[ASSIGNED TASK]
Would you return the entries exactly, with every line intact?

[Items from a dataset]
%%

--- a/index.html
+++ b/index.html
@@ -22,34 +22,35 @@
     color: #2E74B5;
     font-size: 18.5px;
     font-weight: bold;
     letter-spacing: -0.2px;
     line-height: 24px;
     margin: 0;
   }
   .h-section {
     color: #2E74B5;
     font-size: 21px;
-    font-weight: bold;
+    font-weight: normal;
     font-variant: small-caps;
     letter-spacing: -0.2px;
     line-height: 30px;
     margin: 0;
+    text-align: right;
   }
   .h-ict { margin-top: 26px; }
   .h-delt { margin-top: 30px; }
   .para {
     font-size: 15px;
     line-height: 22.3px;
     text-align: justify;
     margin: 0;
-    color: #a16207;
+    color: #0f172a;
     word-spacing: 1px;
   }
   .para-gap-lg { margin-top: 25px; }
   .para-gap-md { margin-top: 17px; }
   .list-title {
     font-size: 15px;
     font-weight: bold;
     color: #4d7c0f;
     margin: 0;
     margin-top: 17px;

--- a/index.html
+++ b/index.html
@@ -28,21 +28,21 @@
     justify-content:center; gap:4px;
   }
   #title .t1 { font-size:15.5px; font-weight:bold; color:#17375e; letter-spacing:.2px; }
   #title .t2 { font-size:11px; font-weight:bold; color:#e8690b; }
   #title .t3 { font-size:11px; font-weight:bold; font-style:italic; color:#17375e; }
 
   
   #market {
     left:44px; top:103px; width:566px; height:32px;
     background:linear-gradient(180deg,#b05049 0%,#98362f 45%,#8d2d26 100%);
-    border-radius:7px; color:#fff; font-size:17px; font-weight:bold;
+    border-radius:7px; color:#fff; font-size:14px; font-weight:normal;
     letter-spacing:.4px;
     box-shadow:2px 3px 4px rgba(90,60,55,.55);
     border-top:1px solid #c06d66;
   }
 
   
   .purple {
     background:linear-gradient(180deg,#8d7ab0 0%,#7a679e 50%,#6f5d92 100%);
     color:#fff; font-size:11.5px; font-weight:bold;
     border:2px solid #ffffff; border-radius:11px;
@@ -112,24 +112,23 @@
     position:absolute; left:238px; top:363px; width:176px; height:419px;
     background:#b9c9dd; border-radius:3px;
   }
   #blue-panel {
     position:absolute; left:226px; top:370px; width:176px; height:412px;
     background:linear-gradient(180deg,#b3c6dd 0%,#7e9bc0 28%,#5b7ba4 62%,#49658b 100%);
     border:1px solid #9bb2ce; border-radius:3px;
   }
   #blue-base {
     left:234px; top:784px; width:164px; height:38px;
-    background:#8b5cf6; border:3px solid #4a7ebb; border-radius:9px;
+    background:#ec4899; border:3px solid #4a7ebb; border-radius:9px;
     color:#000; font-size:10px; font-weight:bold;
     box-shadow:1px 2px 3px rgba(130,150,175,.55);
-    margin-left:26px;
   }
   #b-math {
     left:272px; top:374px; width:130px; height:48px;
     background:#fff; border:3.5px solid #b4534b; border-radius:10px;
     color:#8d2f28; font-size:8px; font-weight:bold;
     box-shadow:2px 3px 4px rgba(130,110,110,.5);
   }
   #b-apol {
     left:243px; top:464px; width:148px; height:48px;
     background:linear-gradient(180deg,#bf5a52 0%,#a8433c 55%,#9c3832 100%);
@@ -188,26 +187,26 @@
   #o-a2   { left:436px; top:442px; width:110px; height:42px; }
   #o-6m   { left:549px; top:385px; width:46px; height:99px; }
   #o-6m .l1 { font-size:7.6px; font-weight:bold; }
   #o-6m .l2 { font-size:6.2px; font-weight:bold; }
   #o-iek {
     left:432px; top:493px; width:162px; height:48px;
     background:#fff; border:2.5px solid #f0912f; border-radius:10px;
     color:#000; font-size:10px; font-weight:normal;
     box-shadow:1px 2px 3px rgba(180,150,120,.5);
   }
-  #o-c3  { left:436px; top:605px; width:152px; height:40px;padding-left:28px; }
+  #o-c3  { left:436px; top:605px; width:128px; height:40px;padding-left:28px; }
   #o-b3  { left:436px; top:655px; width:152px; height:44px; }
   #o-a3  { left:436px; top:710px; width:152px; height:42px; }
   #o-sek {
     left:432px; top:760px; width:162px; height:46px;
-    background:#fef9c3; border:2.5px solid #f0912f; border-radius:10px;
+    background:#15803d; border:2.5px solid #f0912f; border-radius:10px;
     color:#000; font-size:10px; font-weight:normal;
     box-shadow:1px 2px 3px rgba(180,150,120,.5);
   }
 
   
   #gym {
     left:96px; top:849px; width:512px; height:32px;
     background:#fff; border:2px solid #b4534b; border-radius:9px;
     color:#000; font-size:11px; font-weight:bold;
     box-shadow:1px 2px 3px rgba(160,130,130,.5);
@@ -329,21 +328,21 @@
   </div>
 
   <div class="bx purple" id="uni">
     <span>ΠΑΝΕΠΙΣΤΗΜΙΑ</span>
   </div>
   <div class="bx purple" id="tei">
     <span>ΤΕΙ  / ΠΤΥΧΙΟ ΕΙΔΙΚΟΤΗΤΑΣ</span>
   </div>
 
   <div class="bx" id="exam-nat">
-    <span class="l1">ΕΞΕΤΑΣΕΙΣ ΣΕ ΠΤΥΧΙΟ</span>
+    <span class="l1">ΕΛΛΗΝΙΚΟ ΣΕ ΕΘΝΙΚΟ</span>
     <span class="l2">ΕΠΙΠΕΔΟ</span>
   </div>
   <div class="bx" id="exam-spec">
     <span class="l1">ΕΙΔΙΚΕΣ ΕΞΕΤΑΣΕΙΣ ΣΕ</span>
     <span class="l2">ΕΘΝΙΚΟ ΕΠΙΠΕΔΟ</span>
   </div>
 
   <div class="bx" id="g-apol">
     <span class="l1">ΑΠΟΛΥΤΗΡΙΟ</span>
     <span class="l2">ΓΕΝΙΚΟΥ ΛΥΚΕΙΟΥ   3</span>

%%

[WORKED SOLUTION]
--- a/index.html
+++ b/index.html
@@ -22,34 +22,35 @@
     color: #2E74B5;
     font-size: 18.5px;
     font-weight: bold;
     letter-spacing: -0.2px;
     line-height: 24px;
     margin: 0;
   }
   .h-section {
     color: #2E74B5;
     font-size: 21px;
-    font-weight: bold;
+    font-weight: normal;
     font-variant: small-caps;
     letter-spacing: -0.2px;
     line-height: 30px;
     margin: 0;
+    text-align: right;
   }
   .h-ict { margin-top: 26px; }
   .h-delt { margin-top: 30px; }
   .para {
     font-size: 15px;
     line-height: 22.3px;
     text-align: justify;
     margin: 0;
-    color: #a16207;
+    color: #0f172a;
     word-spacing: 1px;
   }
   .para-gap-lg { margin-top: 25px; }
   .para-gap-md { margin-top: 17px; }
   .list-title {
     font-size: 15px;
     font-weight: bold;
     color: #4d7c0f;
     margin: 0;
     margin-top: 17px;

--- a/index.html
+++ b/index.html
@@ -28,21 +28,21 @@
     justify-content:center; gap:4px;
   }
   #title .t1 { font-size:15.5px; font-weight:bold; color:#17375e; letter-spacing:.2px; }
   #title .t2 { font-size:11px; font-weight:bold; color:#e8690b; }
   #title .t3 { font-size:11px; font-weight:bold; font-style:italic; color:#17375e; }
 
   
   #market {
     left:44px; top:103px; width:566px; height:32px;
     background:linear-gradient(180deg,#b05049 0%,#98362f 45%,#8d2d26 100%);
-    border-radius:7px; color:#fff; font-size:17px; font-weight:bold;
+    border-radius:7px; color:#fff; font-size:14px; font-weight:normal;
     letter-spacing:.4px;
     box-shadow:2px 3px 4px rgba(90,60,55,.55);
     border-top:1px solid #c06d66;
   }
 
   
   .purple {
     background:linear-gradient(180deg,#8d7ab0 0%,#7a679e 50%,#6f5d92 100%);
     color:#fff; font-size:11.5px; font-weight:bold;
     border:2px solid #ffffff; border-radius:11px;
@@ -112,24 +112,23 @@
     position:absolute; left:238px; top:363px; width:176px; height:419px;
     background:#b9c9dd; border-radius:3px;
   }
   #blue-panel {
     position:absolute; left:226px; top:370px; width:176px; height:412px;
     background:linear-gradient(180deg,#b3c6dd 0%,#7e9bc0 28%,#5b7ba4 62%,#49658b 100%);
     border:1px solid #9bb2ce; border-radius:3px;
   }
   #blue-base {
     left:234px; top:784px; width:164px; height:38px;
-    background:#8b5cf6; border:3px solid #4a7ebb; border-radius:9px;
+    background:#ec4899; border:3px solid #4a7ebb; border-radius:9px;
     color:#000; font-size:10px; font-weight:bold;
     box-shadow:1px 2px 3px rgba(130,150,175,.55);
-    margin-left:26px;
   }
   #b-math {
     left:272px; top:374px; width:130px; height:48px;
     background:#fff; border:3.5px solid #b4534b; border-radius:10px;
     color:#8d2f28; font-size:8px; font-weight:bold;
     box-shadow:2px 3px 4px rgba(130,110,110,.5);
   }
   #b-apol {
     left:243px; top:464px; width:148px; height:48px;
     background:linear-gradient(180deg,#bf5a52 0%,#a8433c 55%,#9c3832 100%);
@@ -188,26 +187,26 @@
   #o-a2   { left:436px; top:442px; width:110px; height:42px; }
   #o-6m   { left:549px; top:385px; width:46px; height:99px; }
   #o-6m .l1 { font-size:7.6px; font-weight:bold; }
   #o-6m .l2 { font-size:6.2px; font-weight:bold; }
   #o-iek {
     left:432px; top:493px; width:162px; height:48px;
     background:#fff; border:2.5px solid #f0912f; border-radius:10px;
     color:#000; font-size:10px; font-weight:normal;
     box-shadow:1px 2px 3px rgba(180,150,120,.5);
   }
-  #o-c3  { left:436px; top:605px; width:152px; height:40px;padding-left:28px; }
+  #o-c3  { left:436px; top:605px; width:128px; height:40px;padding-left:28px; }
   #o-b3  { left:436px; top:655px; width:152px; height:44px; }
   #o-a3  { left:436px; top:710px; width:152px; height:42px; }
   #o-sek {
     left:432px; top:760px; width:162px; height:46px;
-    background:#fef9c3; border:2.5px solid #f0912f; border-radius:10px;
+    background:#15803d; border:2.5px solid #f0912f; border-radius:10px;
     color:#000; font-size:10px; font-weight:normal;
     box-shadow:1px 2px 3px rgba(180,150,120,.5);
   }
 
   
   #gym {
     left:96px; top:849px; width:512px; height:32px;
     background:#fff; border:2px solid #b4534b; border-radius:9px;
     color:#000; font-size:11px; font-weight:bold;
     box-shadow:1px 2px 3px rgba(160,130,130,.5);
@@ -329,21 +328,21 @@
   </div>
 
   <div class="bx purple" id="uni">
     <span>ΠΑΝΕΠΙΣΤΗΜΙΑ</span>
   </div>
   <div class="bx purple" id="tei">
     <span>ΤΕΙ  / ΠΤΥΧΙΟ ΕΙΔΙΚΟΤΗΤΑΣ</span>
   </div>
 
   <div class="bx" id="exam-nat">
-    <span class="l1">ΕΞΕΤΑΣΕΙΣ ΣΕ ΠΤΥΧΙΟ</span>
+    <span class="l1">ΕΛΛΗΝΙΚΟ ΣΕ ΕΘΝΙΚΟ</span>
     <span class="l2">ΕΠΙΠΕΔΟ</span>
   </div>
   <div class="bx" id="exam-spec">
     <span class="l1">ΕΙΔΙΚΕΣ ΕΞΕΤΑΣΕΙΣ ΣΕ</span>
     <span class="l2">ΕΘΝΙΚΟ ΕΠΙΠΕΔΟ</span>
   </div>
 
   <div class="bx" id="g-apol">
     <span class="l1">ΑΠΟΛΥΤΗΡΙΟ</span>
     <span class="l2">ΓΕΝΙΚΟΥ ΛΥΚΕΙΟΥ   3</span>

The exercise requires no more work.